**Source material**
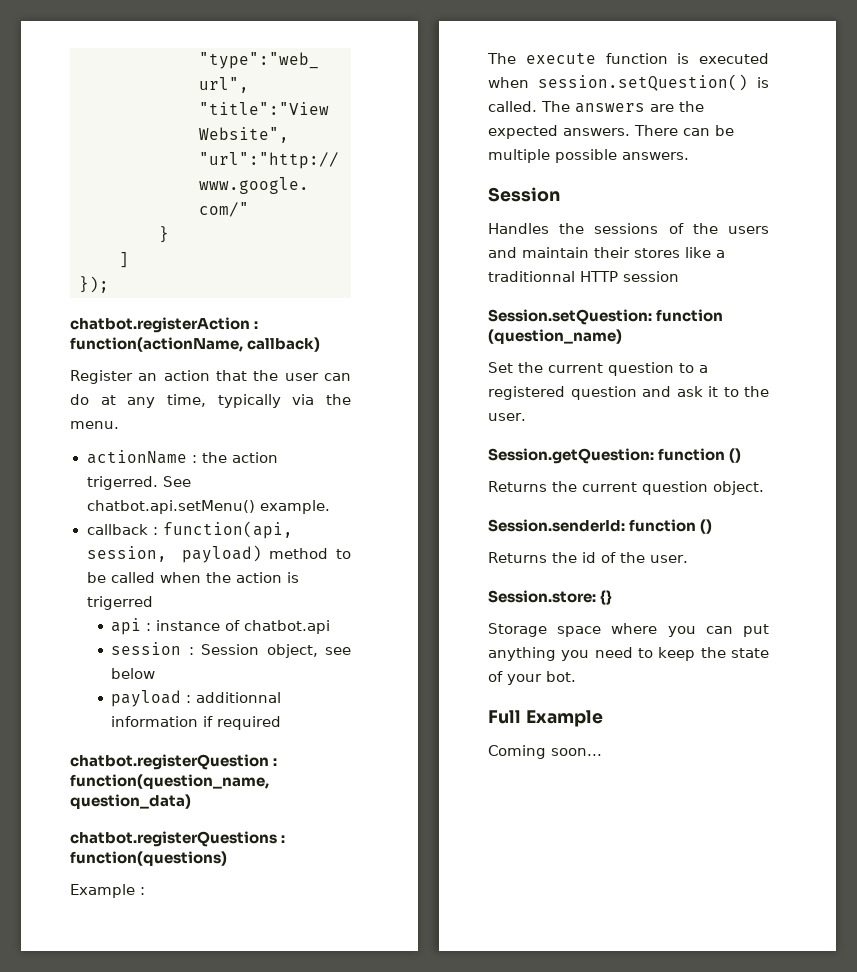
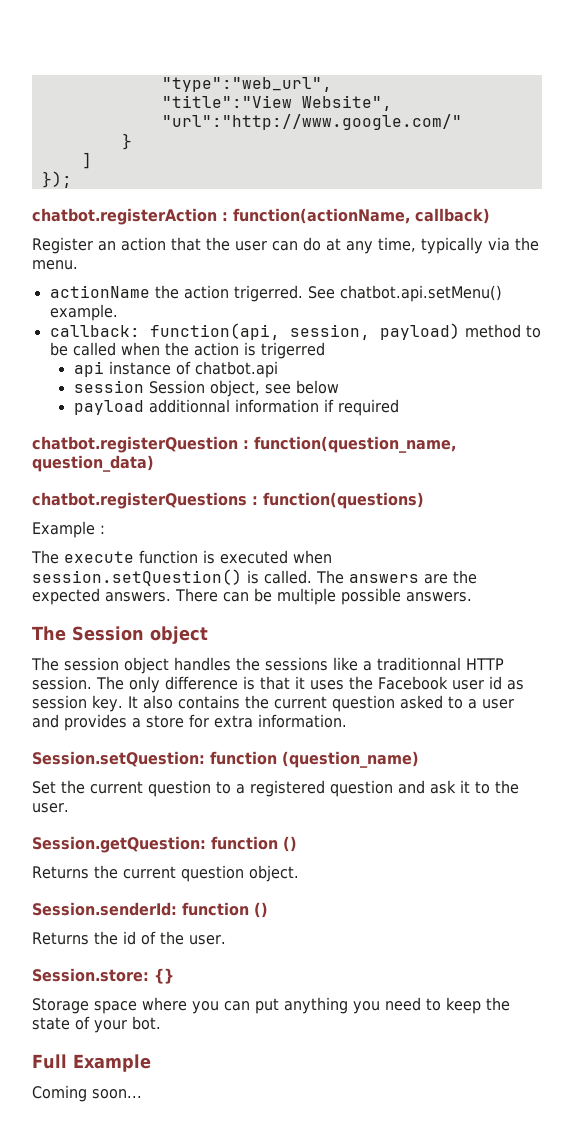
[191,455,197,463] : -> (150, 291) none
[86,524,158,535] callback : -> [49,325,140,337] callback:
[146,623,152,631] : -> (104, 369) none
[188,647,194,655] : -> (144, 386) none
[186,695,192,703] : -> (144, 407) none
[488,187,560,202] [488,223,769,234] [488,247,725,258] [488,271,679,282] Session // Handles the sessions of the users and maintain their stores like a traditionnal HTTP session -> [32,626,208,644] [31,657,504,674] [32,676,524,693] [32,695,514,712] [32,714,347,731] The Session object // The session object handles the sessions like a traditionnal HTTP session. The only difference is that it uses the Facebook user id as session key. It also contains the current question asked to a user and provides a store for extra information.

**Required action**
Everything in the records above must be repeated exactly, apart from the pictures.

**Result of the task**
[191,455,197,463] : -> (150, 291) none
[86,524,158,535] callback : -> [49,325,140,337] callback:
[146,623,152,631] : -> (104, 369) none
[188,647,194,655] : -> (144, 386) none
[186,695,192,703] : -> (144, 407) none
[488,187,560,202] [488,223,769,234] [488,247,725,258] [488,271,679,282] Session // Handles the sessions of the users and maintain their stores like a traditionnal HTTP session -> [32,626,208,644] [31,657,504,674] [32,676,524,693] [32,695,514,712] [32,714,347,731] The Session object // The session object handles the sessions like a traditionnal HTTP session. The only difference is that it uses the Facebook user id as session key. It also contains the current question asked to a user and provides a store for extra information.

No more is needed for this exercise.